> [Brief]
Write out the entries below exactly, but only from the line containing "align-items: flex-end ->" through the line containing "gap: 5px ->", and without the pictures.

> [Data records]
• • • • •
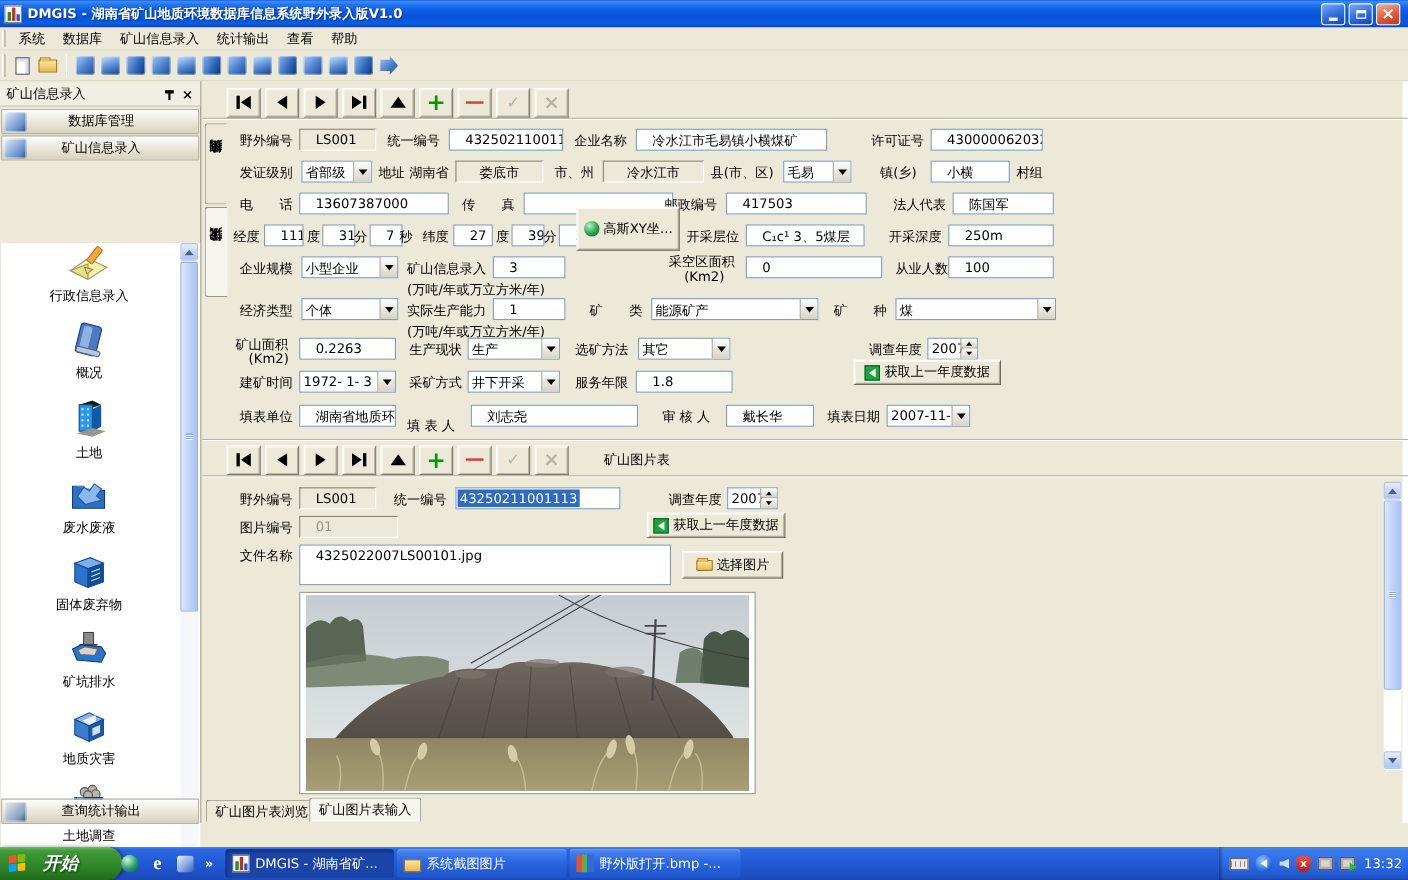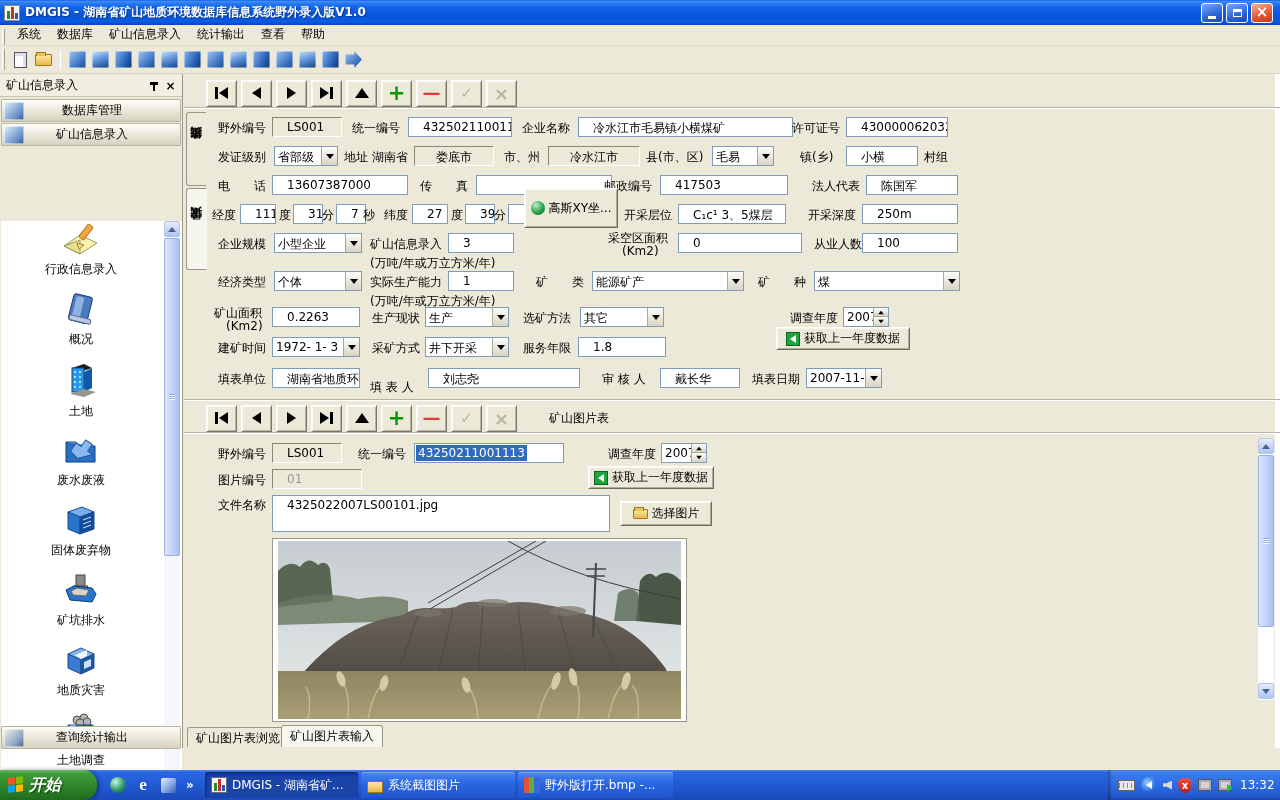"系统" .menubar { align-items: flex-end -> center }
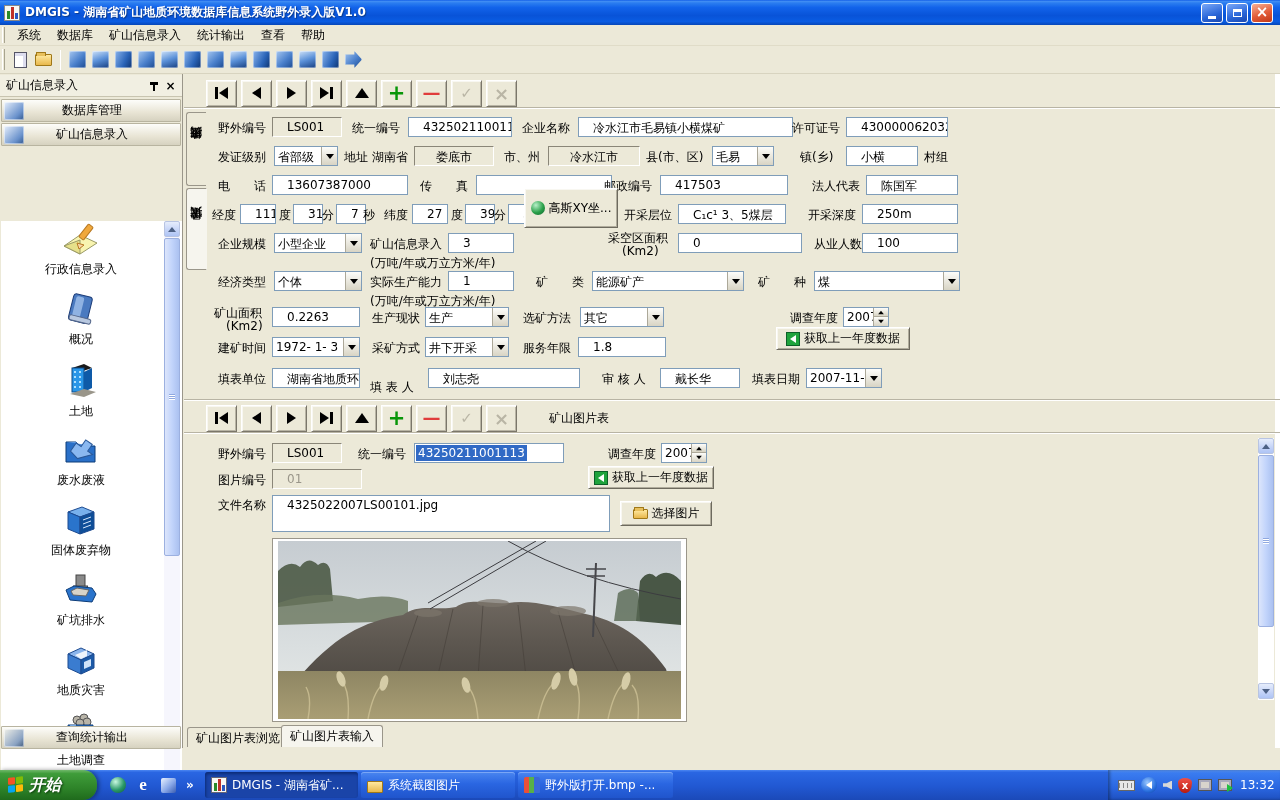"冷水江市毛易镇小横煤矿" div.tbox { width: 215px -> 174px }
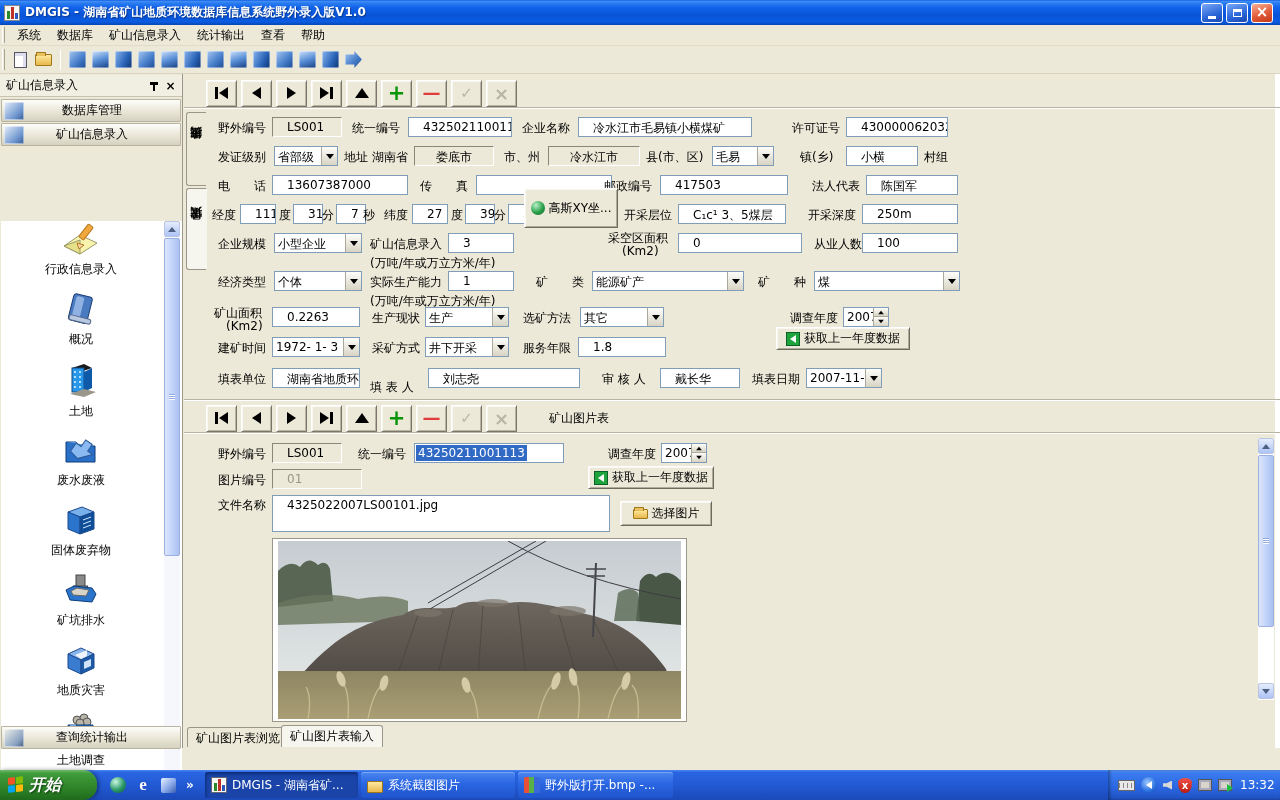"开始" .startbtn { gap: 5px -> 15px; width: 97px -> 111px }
• • • • •
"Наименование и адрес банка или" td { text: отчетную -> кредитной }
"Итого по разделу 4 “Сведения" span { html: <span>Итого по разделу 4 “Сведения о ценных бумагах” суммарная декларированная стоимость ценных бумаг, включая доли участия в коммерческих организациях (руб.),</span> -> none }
• • • • •
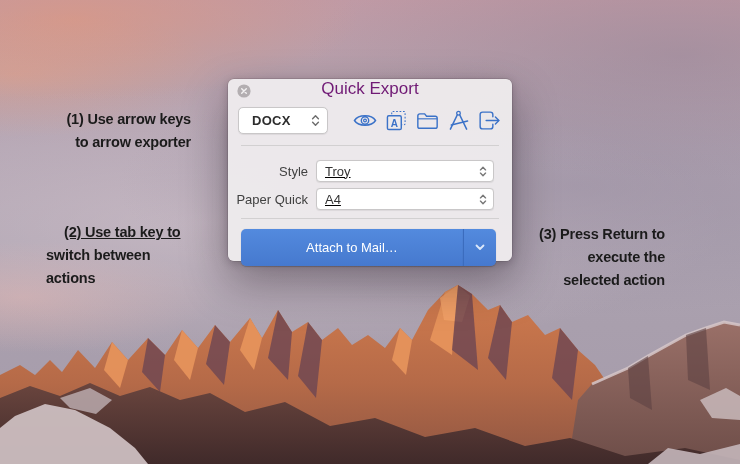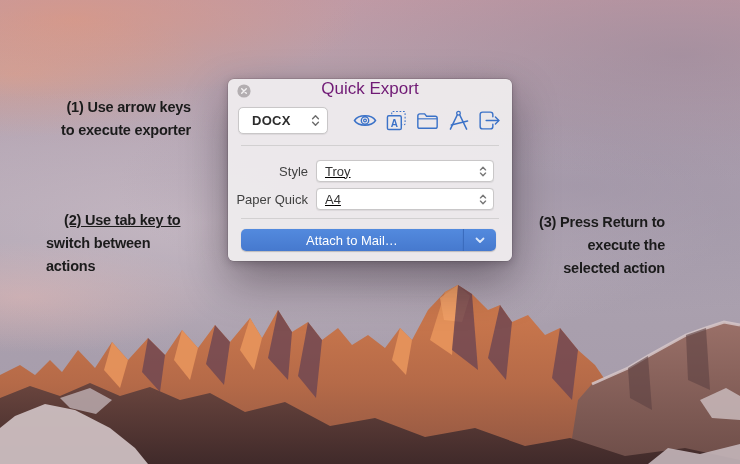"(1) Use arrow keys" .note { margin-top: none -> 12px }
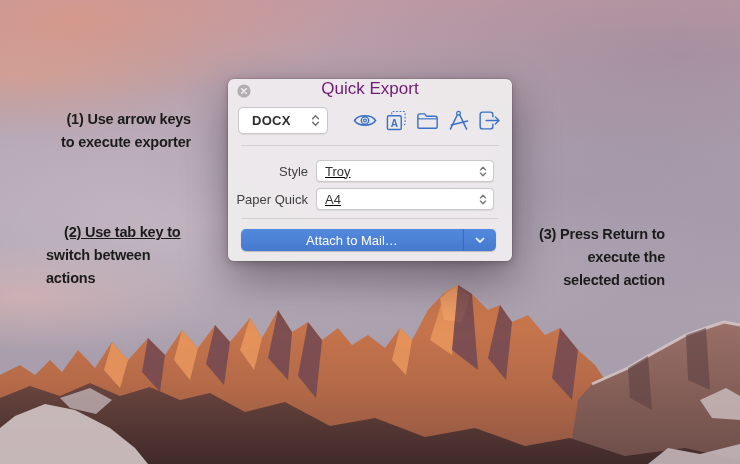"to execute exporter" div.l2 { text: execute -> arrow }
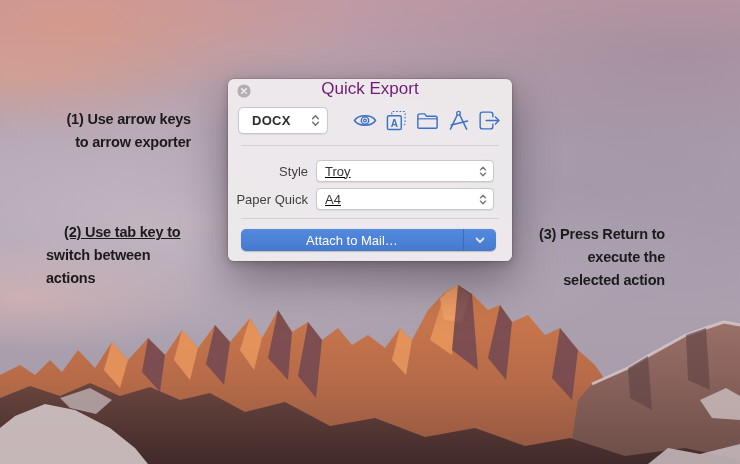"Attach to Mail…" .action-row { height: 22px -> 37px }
• • • • •
> [Expected output]
"系统" .menubar { align-items: flex-end -> center }
"冷水江市毛易镇小横煤矿" div.tbox { width: 215px -> 174px }
"开始" .startbtn { gap: 5px -> 15px; width: 97px -> 111px }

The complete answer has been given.